Under the new policy, which took effect Monday, YVMC employees are required to get flu shots by the end of the year. The policy states that consequences for not getting the flu shot include termination. There are exemptions for health or religious reasons, but anyone without a vaccination must wear a surgical mask while in contact with patients, according to the policy.

For Dr. Mark McCaulley, YVMC’s medical director of infection prevention, the hospital’s stance on the issue is firm in the interest of patient safety.

“It’s appropriate and imperative,” he said about the new policy. “We don’t want to deprive people of their right to individual choice, but if you’re going to work in health care, we have those obligations.”

YVMC is not alone in its new policy.

On the heels of a February decision by the Colorado Board of Health, state-accredited health care facilities in Colorado must prove 90 percent of their employees are receiving the vaccination by the end of 2014.

The requirement goes up incrementally: Facilities must prove 60 percent compliance this year, 75 percent the next year and 90 percent every year after that.

Dr. Chris Urbina, executive director and chief medical officer for the Colorado Department of Public Health and Environment, said it’s up to individual hospitals to decide how to reach those targets.
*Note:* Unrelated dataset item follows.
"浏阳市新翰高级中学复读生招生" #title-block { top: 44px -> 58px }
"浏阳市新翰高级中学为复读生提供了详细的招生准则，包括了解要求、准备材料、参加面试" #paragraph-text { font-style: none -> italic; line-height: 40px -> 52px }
He also said there has been some opposition to the new rule.

“There were people who were in favor and people who were opposed,” he said. “I think people have a right to their concerns, but people have a right as a patient, or as a person that goes into a health care facility, to be protected from infection.”

Urbina and McCaulley said patients in a hospital often can be immunocompromised and more susceptible to contract the flu or suffer severe consequences or death from the virus. McCaulley said he couldn’t recall an instance in which a YVMC patient had gotten the flu while in the hospital but said the new policy is a proactive step.
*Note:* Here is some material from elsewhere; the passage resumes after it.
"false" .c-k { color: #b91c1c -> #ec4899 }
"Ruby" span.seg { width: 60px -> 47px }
It came with opposition at the Steamboat hospital, as well. McCaulley said he has been contacted about some concerned employees who feel as though they’re being forced to get the flu shot or lose their jobs.
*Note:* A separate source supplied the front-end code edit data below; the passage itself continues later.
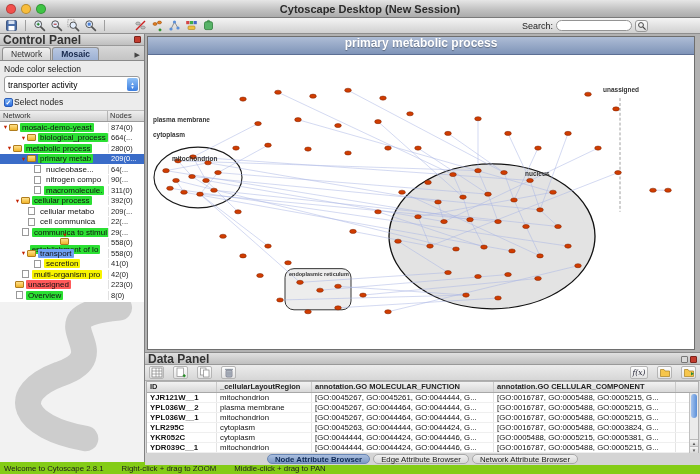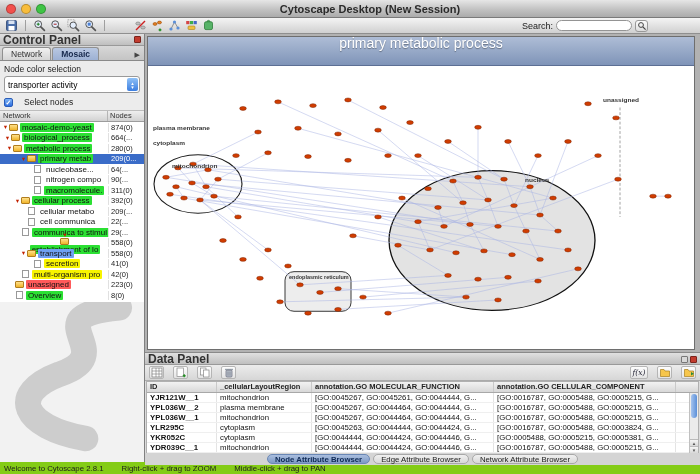"primary metabolic process" .nv-title { font-size: 14px -> 12px; font-weight: normal -> bold; height: 29px -> 18px }
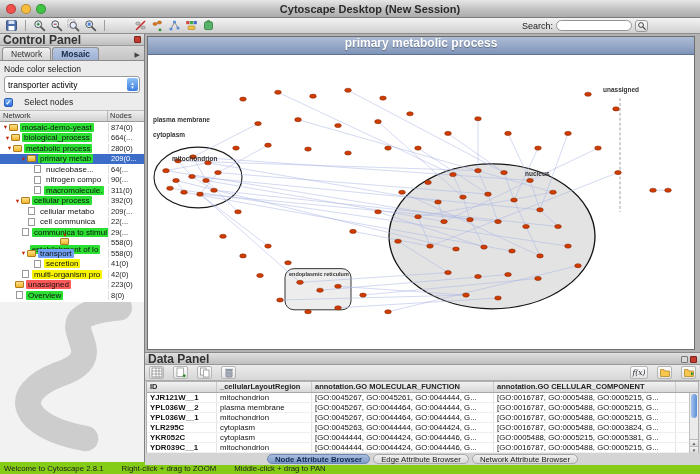"Select nodes" .cp-check { gap: 11px -> 1px }
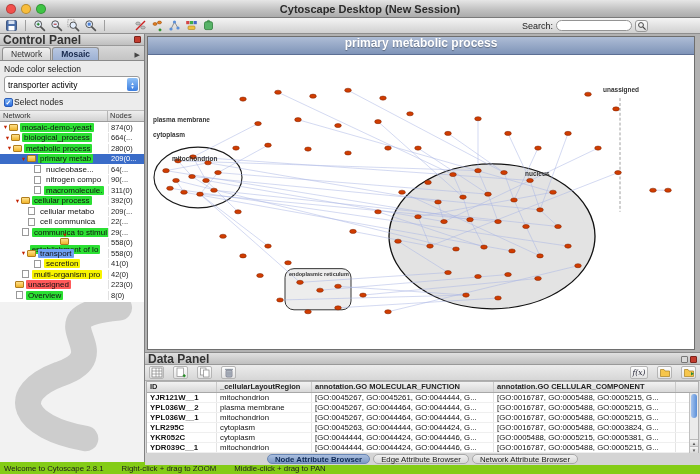"biological_process" div.tr-left { padding-left: 4px -> 20px }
One such employee contacted the Steamboat Pilot & Today with an anonymous note, a copy of the new policy and a set of FAQs provided by the hospital to its employees.

“We’ve heard from some employees who think it’s not fair or right,” McCaulley said. “We disagree. I would ask anybody who has a problem how would they feel if they or a family member was in a hospital and contracted influenza.”

McCaulley said the hospital’s new policy, while stricter than the state’s, is in line with new recommendations from the Centers for Disease Control and Prevention.

At YVMC, this means everyone who works in the hospital — including vendors delivering product inside the building — need to have the vaccination. Visitors do not, he said.

McCaulley said some people have concerns that the flu shot will cause them to get the flu. He said possible side effects include a low fever or aches that could last a few days but said that's not the flu.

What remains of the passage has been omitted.